【相談】有志の勉強会に来ない新人に低評価をつけたら「パワハラだ」と脅されました。私が間違っていますか?:Q&A:これってハラスメント?(2/3 ページ)
職場で起こりがちなトラブルを基に、ハラスメント問題に詳しい佐藤みのり弁護士が詳しく解説します。
佐藤弁護士の回答
A: 「自由参加」と銘打った勉強会であったとしても、その不参加を人事評価に反映させるとなると、勉強会への参加は事実上強制されます。参加を促すことは「業務命令」と評価される可能性があります。

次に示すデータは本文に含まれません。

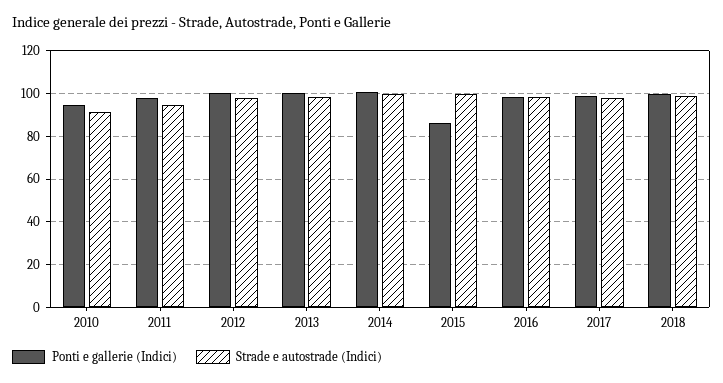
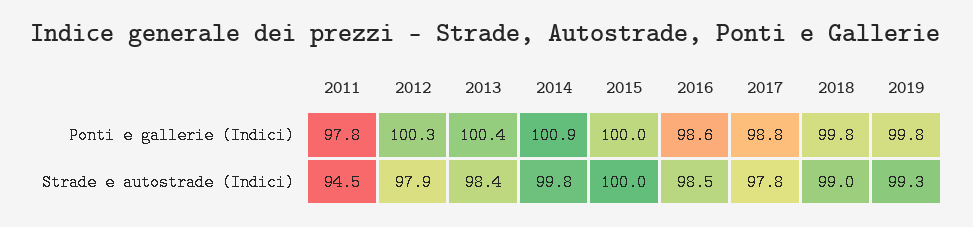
Ponti e gallerie (Indici), 2010: 95 -> none
Strade e autostrade (Indici), 2010: 90 -> none
Ponti e gallerie (Indici), 2015: 85 -> 100
Ponti e gallerie (Indici), 2019: none -> 99.8
Strade e autostrade (Indici), 2019: none -> 99.3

また、人事評価は使用者の広範な裁量的判断に委ねられているため、スキルアップを怠る従業員に対して「やる気がない」と評価すること自体は、法的に問題ないと考えられます。しかし、人事評価も無制限に認められるわけではなく、その裁量権を逸脱・濫用した場合には、違法・無効とされる可能性があります。
まず人事評価制度とは、従業員の業務における能力や成績、業務に対する態度等の評価基準を基に、個々の従業員の人事上の処遇や待遇上の処遇を決定する制度です。つまり、人事評価は「業務に関係あること」について評価するのが大原則となります。

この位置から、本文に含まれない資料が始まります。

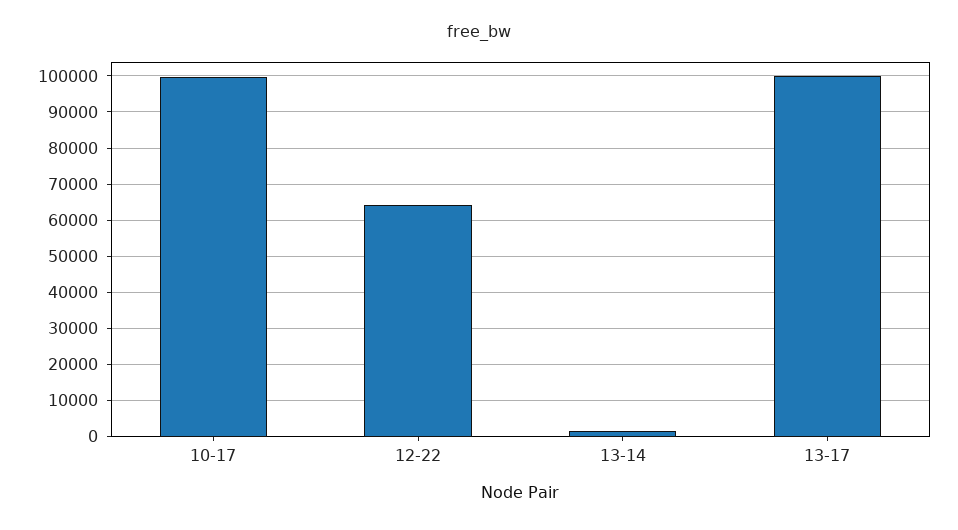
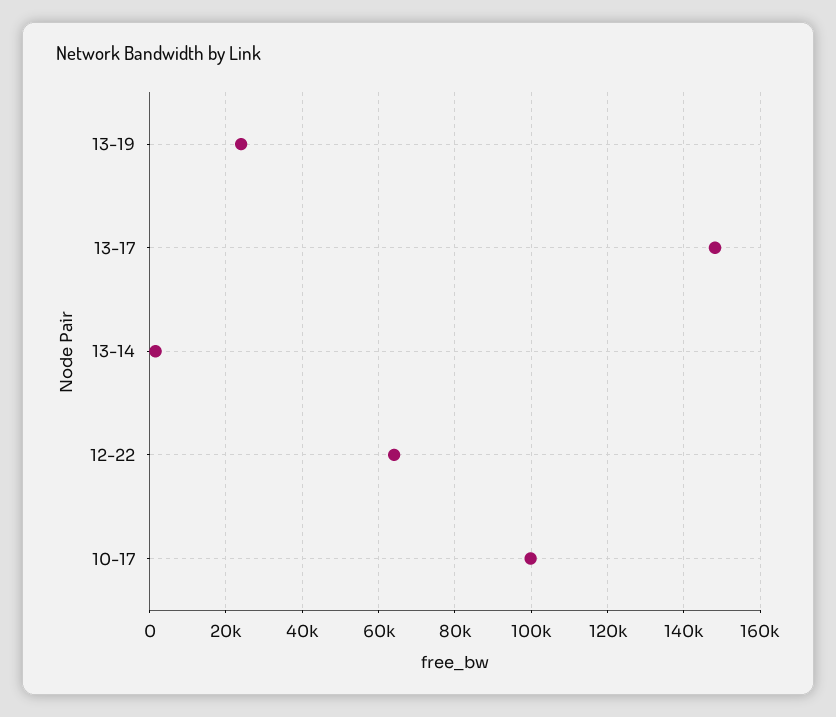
13-17: 100000 -> 148000
13-19: none -> 24000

「自己研鑽の意欲」や「チームへの貢献姿勢」という項目を設けること自体は何ら問題がないと考えられますが、それらを評価する際は、あくまで「業務における」従業員の行動をもとに評価することが原則になります。
具体的に、従業員が業務の中でどのような行為を行うと「自己研鑽の意欲」や「チームへの貢献姿勢」が高くまたは低く評価されるのか、客観的で明確な基準を定めておくと、公平な人事評価につながるでしょう。
不公平な人事評価制度は「業務で成果を上げているのに、どうしてこの評価なのか」「業務外のところでマイナス評価されるなんて、報われない」など、従業員の不満が高まる可能性があり、優秀な従業員の離職を招くことにもつながりかねません。

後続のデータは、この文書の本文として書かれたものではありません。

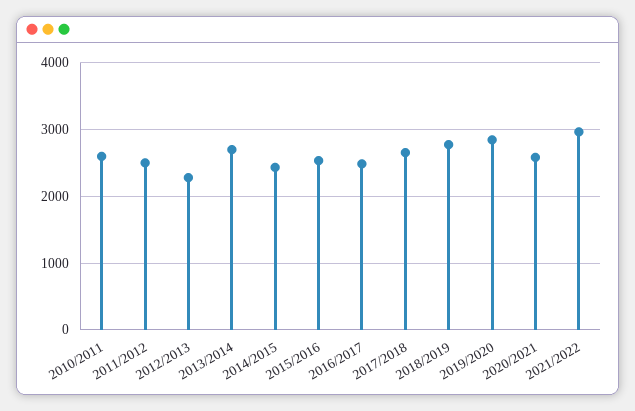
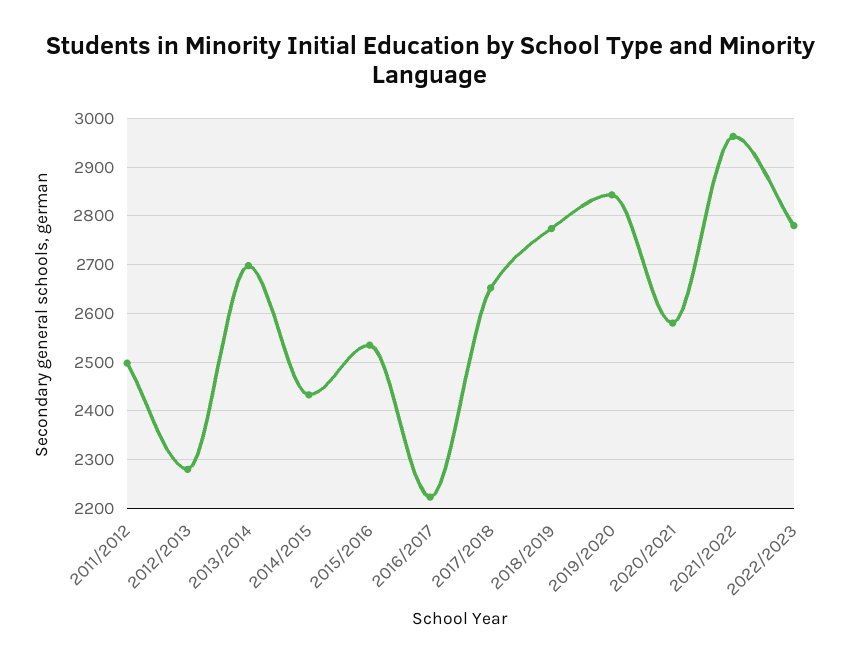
2010/2011: 2600 -> none
2016/2017: 2500 -> 2220
2022/2023: none -> 2780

さらには、不公平な人事評価に基づき降給などがなされた場合、会社が訴えられ「会社の人事評価とそれに基づく降給は、会社の裁量権を逸脱しており、権利濫用にあたり無効である」と判断されるリスクがあり、会社が賠償責任を負うことも考えられます。
勉強会が真に有志の集まりであり、任意参加であるならば、そこへの不参加をもって他の従業員と比べて低評価にすることには、前述のように従業員の不満の高まり、優秀な従業員の離職、会社の人事権の裁量逸脱――など、さまざまなリスクがあるでしょう。